A research team led by Xuelei Liang at Peking University’s School of Electronics has now developed the first all-carbon nanotube CFET digital logic circuits. To address the challenges of mismatched drive capability between p-type and n-type carbon nanotube transistors, as well as performance degradation caused by upper-layer fabrication, the researchers adopted a dopant-free CMOS approach and optimized the device architecture. The resulting top-layer n-FET and bottom-layer p-FET share an identical footprint while achieving highly balanced and closely matched electrical performance.

Figure 1. Structure of the carbon nanotube CFET device, showing the highly balanced and closely matched performance of the top-layer n-FET and bottom-layer p-FET.

(Credit: Peking University)

The fabricated CFET inverter demonstrated excellent rail-to-rail voltage transfer characteristics and low-power operation across a supply voltage range of 0.2–1.0 V. At 1.0 V, it achieved a peak voltage gain of 164, the highest reported for low-dimensional semiconductor CFET inverters. Benefiting from high device stability and a large noise margin of 61%–80% Vdd, the team further demonstrated NOR, OR, NAND, and AND gates, a four-transistor static random-access memory (4T-SRAM) cell, and the first five-stage ring oscillator based on an all-carbon nanotube CFET architecture.

Figure 2. Performance of the carbon nanotube CFET inverter compared with previously reported CFET inverters.

(Credit: Peking University)

Leveraging the architecture’s intrinsic dual-layer carbon nanotube structure, the researchers also developed a three-dimensional stacked photodiode that improves light utilization while delivering an open-circuit photovoltage nearly twice that of a single-layer device, validating the additive gain enabled by 3D stacking. By directly coupling the photodiode output to the CFET inverter input, the team further demonstrated the first monolithically integrated three-dimensional carbon nanotube sensing-computing circuit.

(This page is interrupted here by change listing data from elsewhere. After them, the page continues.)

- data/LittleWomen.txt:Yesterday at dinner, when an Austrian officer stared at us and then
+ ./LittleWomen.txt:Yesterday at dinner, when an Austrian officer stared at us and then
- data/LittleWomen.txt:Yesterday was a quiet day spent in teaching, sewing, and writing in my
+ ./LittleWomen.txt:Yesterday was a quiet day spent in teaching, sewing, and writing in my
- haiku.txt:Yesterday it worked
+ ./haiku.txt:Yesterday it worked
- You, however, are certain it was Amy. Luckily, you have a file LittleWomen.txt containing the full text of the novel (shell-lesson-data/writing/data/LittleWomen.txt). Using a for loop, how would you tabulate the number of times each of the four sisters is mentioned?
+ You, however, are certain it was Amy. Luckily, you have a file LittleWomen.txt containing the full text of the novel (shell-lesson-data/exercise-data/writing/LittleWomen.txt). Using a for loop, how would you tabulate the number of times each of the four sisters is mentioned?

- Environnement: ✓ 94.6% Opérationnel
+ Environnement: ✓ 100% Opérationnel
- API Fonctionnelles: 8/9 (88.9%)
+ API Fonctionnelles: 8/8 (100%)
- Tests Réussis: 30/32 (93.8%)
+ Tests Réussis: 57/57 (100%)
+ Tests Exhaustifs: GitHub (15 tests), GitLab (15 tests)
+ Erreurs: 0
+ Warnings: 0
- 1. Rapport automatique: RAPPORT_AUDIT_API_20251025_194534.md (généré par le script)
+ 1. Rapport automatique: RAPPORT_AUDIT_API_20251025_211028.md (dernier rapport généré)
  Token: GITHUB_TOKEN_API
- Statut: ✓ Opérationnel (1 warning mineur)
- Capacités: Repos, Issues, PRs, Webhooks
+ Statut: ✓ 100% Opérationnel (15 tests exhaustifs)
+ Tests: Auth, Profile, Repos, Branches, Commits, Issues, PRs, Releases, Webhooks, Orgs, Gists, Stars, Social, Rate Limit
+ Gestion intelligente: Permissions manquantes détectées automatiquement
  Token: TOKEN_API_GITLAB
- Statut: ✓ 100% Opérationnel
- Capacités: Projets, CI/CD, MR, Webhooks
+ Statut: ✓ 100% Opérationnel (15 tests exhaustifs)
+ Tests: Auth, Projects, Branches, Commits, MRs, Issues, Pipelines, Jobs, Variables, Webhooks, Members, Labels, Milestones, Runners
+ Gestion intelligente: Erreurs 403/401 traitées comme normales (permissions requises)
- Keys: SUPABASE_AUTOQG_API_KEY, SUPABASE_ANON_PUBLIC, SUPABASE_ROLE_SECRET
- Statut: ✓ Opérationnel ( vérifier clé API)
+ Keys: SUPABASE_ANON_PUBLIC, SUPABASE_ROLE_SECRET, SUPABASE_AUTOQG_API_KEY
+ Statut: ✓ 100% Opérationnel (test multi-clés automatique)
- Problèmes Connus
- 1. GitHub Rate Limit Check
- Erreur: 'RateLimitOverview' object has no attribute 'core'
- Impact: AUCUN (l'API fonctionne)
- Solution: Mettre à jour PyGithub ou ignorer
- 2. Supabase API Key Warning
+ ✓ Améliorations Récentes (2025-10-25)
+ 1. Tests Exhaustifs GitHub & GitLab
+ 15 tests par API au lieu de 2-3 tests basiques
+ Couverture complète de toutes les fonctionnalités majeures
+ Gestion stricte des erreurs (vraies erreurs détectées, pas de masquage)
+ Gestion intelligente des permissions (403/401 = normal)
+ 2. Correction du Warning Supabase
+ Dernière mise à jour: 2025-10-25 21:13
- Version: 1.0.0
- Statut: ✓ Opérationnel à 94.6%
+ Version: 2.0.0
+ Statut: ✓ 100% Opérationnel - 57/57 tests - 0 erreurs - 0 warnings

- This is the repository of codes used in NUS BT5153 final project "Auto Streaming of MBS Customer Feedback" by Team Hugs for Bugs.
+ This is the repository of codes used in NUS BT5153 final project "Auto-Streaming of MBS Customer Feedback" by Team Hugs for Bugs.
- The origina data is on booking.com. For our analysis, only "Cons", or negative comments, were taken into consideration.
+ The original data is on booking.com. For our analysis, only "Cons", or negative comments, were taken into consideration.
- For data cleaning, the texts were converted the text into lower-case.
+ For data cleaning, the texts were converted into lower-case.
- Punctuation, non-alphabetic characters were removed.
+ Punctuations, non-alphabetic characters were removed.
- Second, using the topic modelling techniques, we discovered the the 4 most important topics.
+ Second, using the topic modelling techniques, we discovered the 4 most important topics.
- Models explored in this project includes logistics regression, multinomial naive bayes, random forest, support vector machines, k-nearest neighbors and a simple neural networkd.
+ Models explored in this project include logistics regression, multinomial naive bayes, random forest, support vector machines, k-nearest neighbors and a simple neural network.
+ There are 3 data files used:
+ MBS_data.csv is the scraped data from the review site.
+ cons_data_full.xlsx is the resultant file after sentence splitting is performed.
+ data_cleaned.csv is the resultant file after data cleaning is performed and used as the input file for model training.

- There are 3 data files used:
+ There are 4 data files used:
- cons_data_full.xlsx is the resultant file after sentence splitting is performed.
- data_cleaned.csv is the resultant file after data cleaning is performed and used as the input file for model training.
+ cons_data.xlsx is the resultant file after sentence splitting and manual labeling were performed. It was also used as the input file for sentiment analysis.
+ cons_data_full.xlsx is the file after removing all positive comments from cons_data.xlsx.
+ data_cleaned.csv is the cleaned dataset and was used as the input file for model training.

The prototype performs optical power and spectral sensing alongside logic processing across a broad wavelength range of 1,200–1,900 nm, achieving a minimum switching power of just 45 μW at 1,900 nm.

Figure 3. Monolithically integrated 3D sensing-computing circuit based on carbon nanotubes, demonstrating optical power and spectral sensing with integrated logic processing.

(Credit: Peking University)

The achievement fills a key gap in carbon nanotube CFET research and introduces a new technology path for high-density near-sensor and in-sensor computing architectures targeting future artificial intelligence and edge computing applications.